A l’écho morpho, la gynécologue qui paraissait si sympathique nous a expédiés sans un mot faire des tests complémentaires à la Clinique Saint-Luc et après 48h de cauchemar à imaginer le pire, le pire est arrivé: un spina bifida sévère avait atteint notre petit et il avait peu de chances de vivre.
On a dû faire le deuil d’un enfant dont on a entendu battre le cœur, appris à aimer en voyant son corps se former et même de l’accueillir pendant quelques instants, gravés à jamais grâce au talent des photographes d'”Au-delà des nuages”.

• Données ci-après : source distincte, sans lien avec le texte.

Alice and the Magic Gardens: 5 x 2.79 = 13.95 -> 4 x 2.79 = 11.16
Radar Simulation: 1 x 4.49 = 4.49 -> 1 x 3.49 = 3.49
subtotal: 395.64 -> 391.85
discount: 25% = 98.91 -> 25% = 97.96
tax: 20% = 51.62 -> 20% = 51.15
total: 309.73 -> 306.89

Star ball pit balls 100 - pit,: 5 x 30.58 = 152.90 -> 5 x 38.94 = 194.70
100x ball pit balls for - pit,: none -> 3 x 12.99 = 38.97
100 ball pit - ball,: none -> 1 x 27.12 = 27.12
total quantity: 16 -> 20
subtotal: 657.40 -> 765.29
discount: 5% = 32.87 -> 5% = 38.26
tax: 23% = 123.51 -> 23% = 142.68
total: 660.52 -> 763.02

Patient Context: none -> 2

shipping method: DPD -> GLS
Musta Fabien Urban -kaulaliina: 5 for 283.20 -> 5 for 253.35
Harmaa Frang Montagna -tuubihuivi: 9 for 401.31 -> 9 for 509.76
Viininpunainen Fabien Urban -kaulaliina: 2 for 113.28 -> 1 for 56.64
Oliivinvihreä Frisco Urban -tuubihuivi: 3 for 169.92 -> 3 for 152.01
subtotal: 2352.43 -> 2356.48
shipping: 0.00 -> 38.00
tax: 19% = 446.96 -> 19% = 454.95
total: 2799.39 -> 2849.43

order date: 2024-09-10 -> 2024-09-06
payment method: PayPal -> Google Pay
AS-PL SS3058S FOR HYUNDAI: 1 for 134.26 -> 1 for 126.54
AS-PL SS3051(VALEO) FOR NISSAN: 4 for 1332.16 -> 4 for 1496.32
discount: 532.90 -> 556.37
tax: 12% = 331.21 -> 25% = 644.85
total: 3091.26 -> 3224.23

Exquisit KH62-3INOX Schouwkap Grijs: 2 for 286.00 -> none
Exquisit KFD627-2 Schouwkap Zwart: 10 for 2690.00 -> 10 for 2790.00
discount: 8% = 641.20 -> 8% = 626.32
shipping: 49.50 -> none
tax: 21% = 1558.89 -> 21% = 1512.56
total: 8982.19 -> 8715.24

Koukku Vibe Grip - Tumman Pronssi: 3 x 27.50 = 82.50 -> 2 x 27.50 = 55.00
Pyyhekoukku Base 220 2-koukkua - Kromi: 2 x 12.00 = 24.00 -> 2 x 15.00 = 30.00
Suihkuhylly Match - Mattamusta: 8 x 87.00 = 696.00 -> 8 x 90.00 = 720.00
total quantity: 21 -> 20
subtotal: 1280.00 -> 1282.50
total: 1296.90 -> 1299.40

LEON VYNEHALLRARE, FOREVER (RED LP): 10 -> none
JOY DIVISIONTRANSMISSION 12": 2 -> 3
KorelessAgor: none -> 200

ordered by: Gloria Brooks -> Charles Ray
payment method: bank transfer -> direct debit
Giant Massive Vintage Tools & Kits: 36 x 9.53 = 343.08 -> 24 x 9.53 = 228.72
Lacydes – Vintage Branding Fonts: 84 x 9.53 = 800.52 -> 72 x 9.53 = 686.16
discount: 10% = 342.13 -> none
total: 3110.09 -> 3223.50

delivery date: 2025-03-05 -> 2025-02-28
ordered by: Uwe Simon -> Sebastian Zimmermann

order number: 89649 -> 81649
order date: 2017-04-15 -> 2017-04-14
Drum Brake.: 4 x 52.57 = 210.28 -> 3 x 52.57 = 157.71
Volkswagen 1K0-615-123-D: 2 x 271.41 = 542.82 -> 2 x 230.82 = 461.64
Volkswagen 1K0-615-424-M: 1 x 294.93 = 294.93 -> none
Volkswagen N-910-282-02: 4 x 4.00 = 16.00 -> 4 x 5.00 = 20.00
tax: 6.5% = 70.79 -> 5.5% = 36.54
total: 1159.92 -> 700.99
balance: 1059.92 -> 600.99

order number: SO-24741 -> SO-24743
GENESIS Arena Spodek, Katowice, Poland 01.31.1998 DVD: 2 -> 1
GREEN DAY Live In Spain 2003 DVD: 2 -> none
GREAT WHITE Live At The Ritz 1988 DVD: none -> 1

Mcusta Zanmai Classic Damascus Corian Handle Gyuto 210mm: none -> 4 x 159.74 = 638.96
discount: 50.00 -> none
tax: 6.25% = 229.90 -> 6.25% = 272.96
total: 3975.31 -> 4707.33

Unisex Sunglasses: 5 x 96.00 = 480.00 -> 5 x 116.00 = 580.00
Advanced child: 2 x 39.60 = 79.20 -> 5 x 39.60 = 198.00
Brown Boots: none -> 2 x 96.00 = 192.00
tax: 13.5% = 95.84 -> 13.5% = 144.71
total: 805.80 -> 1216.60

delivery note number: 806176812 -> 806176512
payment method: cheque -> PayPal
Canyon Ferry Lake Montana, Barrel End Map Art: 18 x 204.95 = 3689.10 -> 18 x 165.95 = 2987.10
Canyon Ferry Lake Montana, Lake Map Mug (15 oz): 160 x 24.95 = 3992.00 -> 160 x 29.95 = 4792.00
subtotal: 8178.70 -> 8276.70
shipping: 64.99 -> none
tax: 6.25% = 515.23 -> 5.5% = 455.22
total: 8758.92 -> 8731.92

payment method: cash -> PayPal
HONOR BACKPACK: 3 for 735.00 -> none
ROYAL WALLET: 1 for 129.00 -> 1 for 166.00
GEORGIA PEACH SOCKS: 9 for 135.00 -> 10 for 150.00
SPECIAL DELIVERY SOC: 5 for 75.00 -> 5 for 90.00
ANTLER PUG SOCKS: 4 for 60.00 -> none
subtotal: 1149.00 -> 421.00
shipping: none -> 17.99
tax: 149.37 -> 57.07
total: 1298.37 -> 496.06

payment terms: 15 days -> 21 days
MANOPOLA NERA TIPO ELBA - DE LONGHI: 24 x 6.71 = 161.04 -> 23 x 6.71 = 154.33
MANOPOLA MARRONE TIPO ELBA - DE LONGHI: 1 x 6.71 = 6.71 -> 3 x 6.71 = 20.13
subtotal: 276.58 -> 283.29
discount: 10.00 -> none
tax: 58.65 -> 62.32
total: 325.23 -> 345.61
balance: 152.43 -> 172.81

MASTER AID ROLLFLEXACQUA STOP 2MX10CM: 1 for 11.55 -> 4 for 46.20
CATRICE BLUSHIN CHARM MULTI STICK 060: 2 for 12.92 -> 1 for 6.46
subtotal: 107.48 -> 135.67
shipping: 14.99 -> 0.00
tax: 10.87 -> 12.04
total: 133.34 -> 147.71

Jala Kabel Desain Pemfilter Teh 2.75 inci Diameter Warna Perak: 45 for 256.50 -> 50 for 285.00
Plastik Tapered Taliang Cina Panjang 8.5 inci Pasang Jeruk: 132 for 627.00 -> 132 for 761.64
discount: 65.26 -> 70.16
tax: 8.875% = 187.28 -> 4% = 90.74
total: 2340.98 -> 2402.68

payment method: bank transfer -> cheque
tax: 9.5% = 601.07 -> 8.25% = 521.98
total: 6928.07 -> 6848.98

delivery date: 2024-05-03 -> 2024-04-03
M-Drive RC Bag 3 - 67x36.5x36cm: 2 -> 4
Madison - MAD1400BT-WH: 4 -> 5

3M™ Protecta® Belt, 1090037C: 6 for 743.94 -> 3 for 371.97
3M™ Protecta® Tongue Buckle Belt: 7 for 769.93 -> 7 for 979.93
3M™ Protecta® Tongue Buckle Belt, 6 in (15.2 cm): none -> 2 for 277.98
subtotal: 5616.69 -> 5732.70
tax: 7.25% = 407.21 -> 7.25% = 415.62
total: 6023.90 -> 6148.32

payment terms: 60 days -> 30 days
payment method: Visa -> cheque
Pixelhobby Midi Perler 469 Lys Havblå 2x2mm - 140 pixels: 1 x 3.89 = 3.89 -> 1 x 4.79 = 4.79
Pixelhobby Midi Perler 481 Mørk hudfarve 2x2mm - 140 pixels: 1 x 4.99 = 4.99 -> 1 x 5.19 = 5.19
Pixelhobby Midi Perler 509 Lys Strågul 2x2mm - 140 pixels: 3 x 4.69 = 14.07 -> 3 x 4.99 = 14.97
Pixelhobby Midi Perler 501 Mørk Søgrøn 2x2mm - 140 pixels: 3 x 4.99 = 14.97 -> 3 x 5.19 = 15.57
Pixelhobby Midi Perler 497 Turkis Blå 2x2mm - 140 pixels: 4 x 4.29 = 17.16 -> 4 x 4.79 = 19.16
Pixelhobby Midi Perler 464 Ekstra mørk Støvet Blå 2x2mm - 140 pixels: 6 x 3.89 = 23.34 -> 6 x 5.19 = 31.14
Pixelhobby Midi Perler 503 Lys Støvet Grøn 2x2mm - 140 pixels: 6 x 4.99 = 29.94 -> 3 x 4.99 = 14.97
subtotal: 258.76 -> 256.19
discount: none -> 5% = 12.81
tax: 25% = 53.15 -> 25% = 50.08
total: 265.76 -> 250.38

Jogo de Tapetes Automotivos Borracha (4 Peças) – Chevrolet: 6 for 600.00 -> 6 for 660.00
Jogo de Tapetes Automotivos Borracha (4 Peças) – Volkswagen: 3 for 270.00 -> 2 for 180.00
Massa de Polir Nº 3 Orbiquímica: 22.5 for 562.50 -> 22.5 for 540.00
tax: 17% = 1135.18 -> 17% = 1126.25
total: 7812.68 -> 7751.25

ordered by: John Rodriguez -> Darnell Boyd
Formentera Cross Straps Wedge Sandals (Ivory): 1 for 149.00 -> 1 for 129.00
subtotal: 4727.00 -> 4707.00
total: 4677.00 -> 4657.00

A l’enterrement, je n’ai pas pu dire les mots simplement et j’ai transmis mes émotions sous la forme d’un conte. On ne savait juste pas encore que la douleur continuerait suite à des complications sérieuses chez la maman. Mais un an plus tard, on est retournés à l’endroit où ses cendres ont été dispersées et j’ai relu et repartagé ce conte sur mes réseaux. J’ai envie maintenant de le partager auprès d'”Au-delà des nuages”, association qui nous a tant apporté quand tout allait mal.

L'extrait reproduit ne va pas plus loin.